The new king of General Motors' lineup, the Corvette ZR-1, has barely begun making the official press rounds but already insiders are talking about the next-generation version of the car, expected to be based on the as-yet unrevealed C7 Corvette. Definite information is at a premium, but speculation indicates the next ZR-1 could feature a twin-turbo V6 powerplant in place of the traditional big V8.

Wild ideas, including mid-engine designs, have been circulating around the C7 generation of the Corvette, but so far most have proven to be little more than fanciful wish-lists. The latest reports, however, seem to be grounded more firmly in reality, if still completely unofficial. The Corvette will almost certainly remain front-engined and reasonably affordable, reports Popular Mechanics.
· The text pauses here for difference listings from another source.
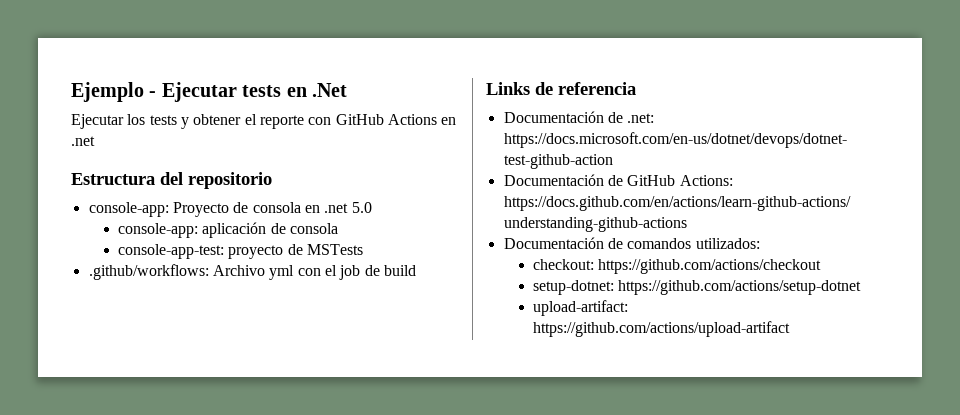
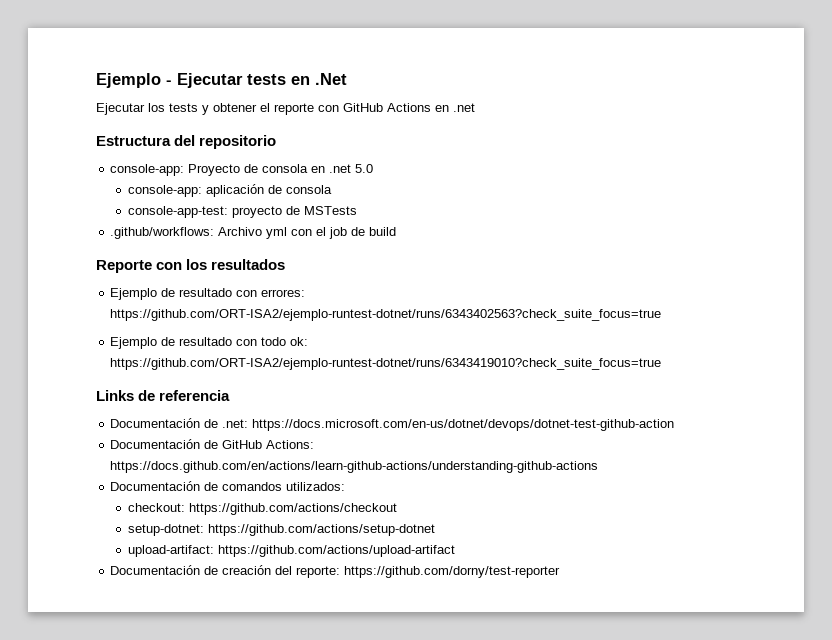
+ Reporte con los resultados
+ Ejemplo de resultado con errores: https://github.com/ORT-ISA2/ejemplo-runtest-dotnet/runs/6343402563?check_suite_focus=true
+ Ejemplo de resultado con todo ok: https://github.com/ORT-ISA2/ejemplo-runtest-dotnet/runs/6343419010?check_suite_focus=true
+ Documentación de creación del reporte: https://github.com/dorny/test-reporter

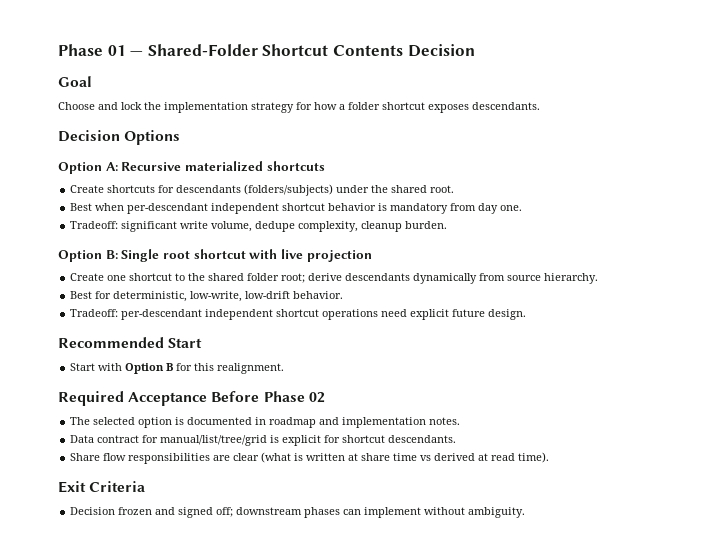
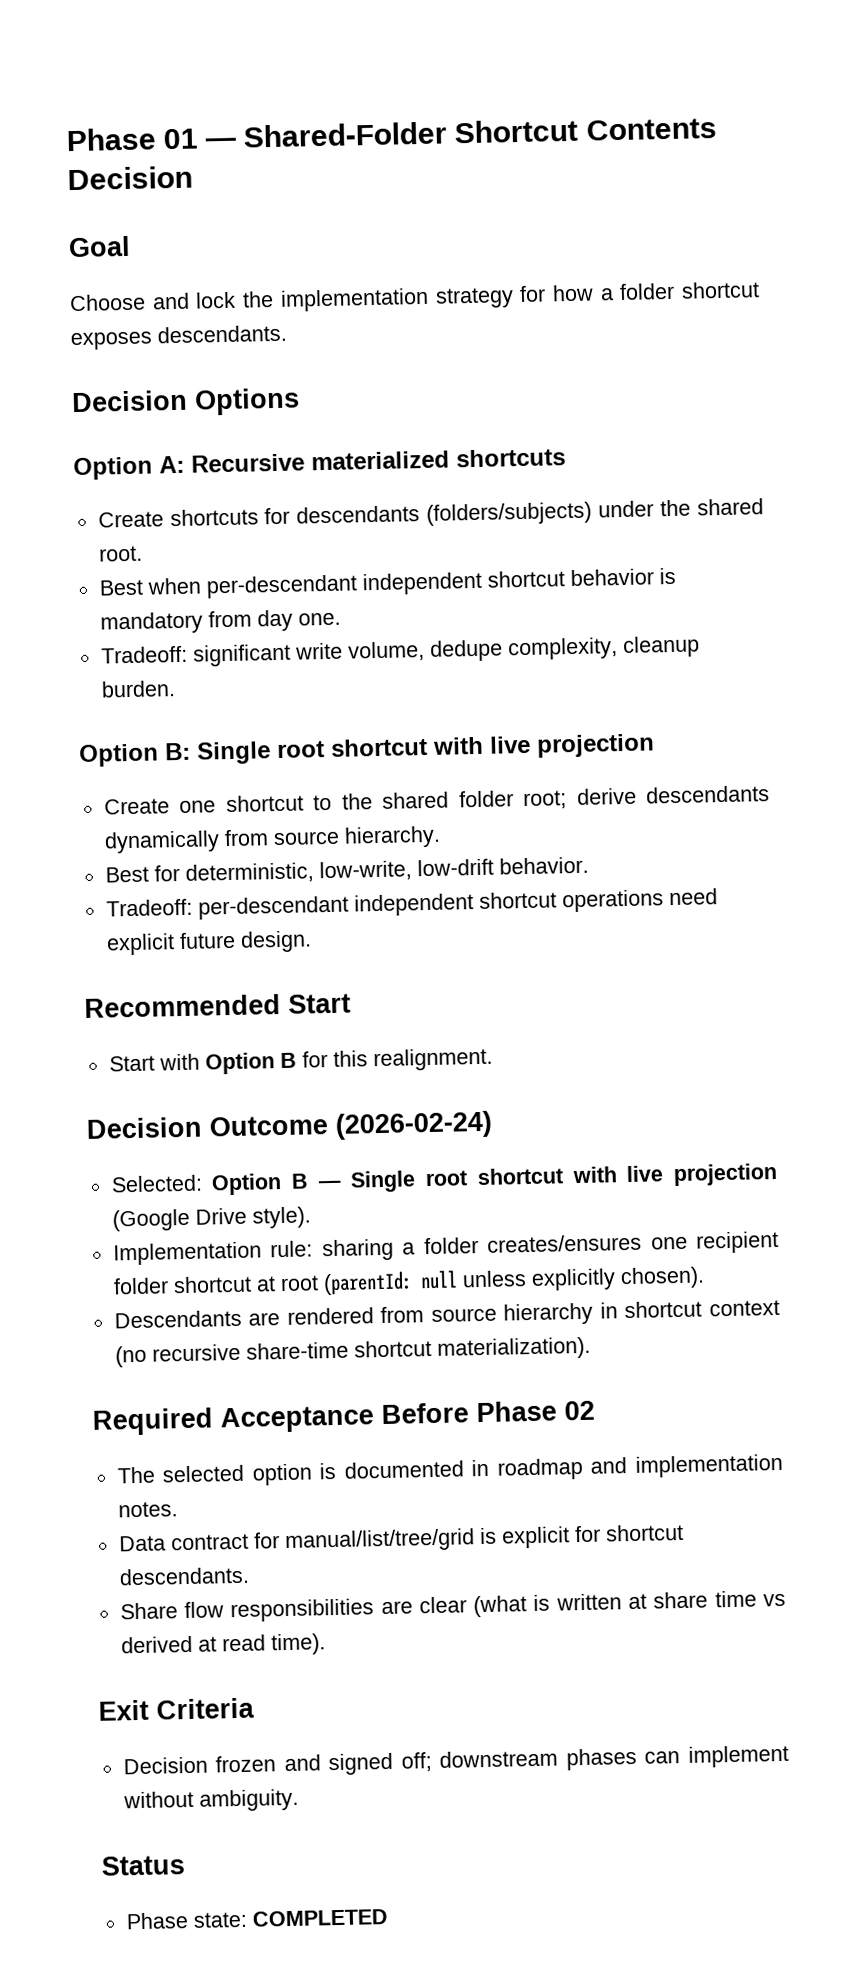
+ Decision Outcome (2026-02-24)
+ Selected: Option B — Single root shortcut with live projection (Google Drive style).
+ Implementation rule: sharing a folder creates/ensures one recipient folder shortcut at root (parentId: null unless explicitly chosen).
+ Descendants are rendered from source hierarchy in shortcut context (no recursive share-time shortcut materialization).
+ Status
+ Phase state: COMPLETED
The drastic change in design would lie under the hood, where the 6.2L LS9 that currently generates a furious, supercharged 638hp (476kW) and 604lb-ft (819Nm) of torque would be supplanted by a twin-turbo V6, such as a modified version of the 3.6L direct-injection unit current found in the Cadillac CTS.

Insiders reportedly think that engine, in twin-turbo form, could easily produce 400hp (298kW), and given its current naturally-aspirated rating of 306hp (228kW), that sounds like a reasonable claim. That figure sits close to today's entry-level Corvette V8, but is a far cry from the ground-pounding ZR-1's statistical dominance. Extracting enough performance from such a small unit to generate the three levels of Corvette we've grown so familiar with - the base, Z06 and ZR-1 - could end up creating a very highly-strung unit at the upper end of the range. So highly strung that the cost and technology necessary might make it cost-prohibitive, even when fuel efficiency savings are taken into effect.


Though that in itself is a bit of a quandary for the twin-turbo idea, as the torquey V8s in the current cars are geared low enough that city and highway fuel economy isn't poor for the sports car class - even the brutal ZR-1 rates at 14mpg city and 20mpg highway. That's a long way from the CAFE-required 35mpg fleet average, but the ZR-1 isn't a high-volume unit. The current standard 'Vette manages a more respectable 16mpg city and 26mpg highway in manual guise. Beating those figures with a twin-turbo V6 won't be easy, as the slightly heavier but similarly powerful Nissan GT-R proves with its 16mpg city/21mpg highway rating.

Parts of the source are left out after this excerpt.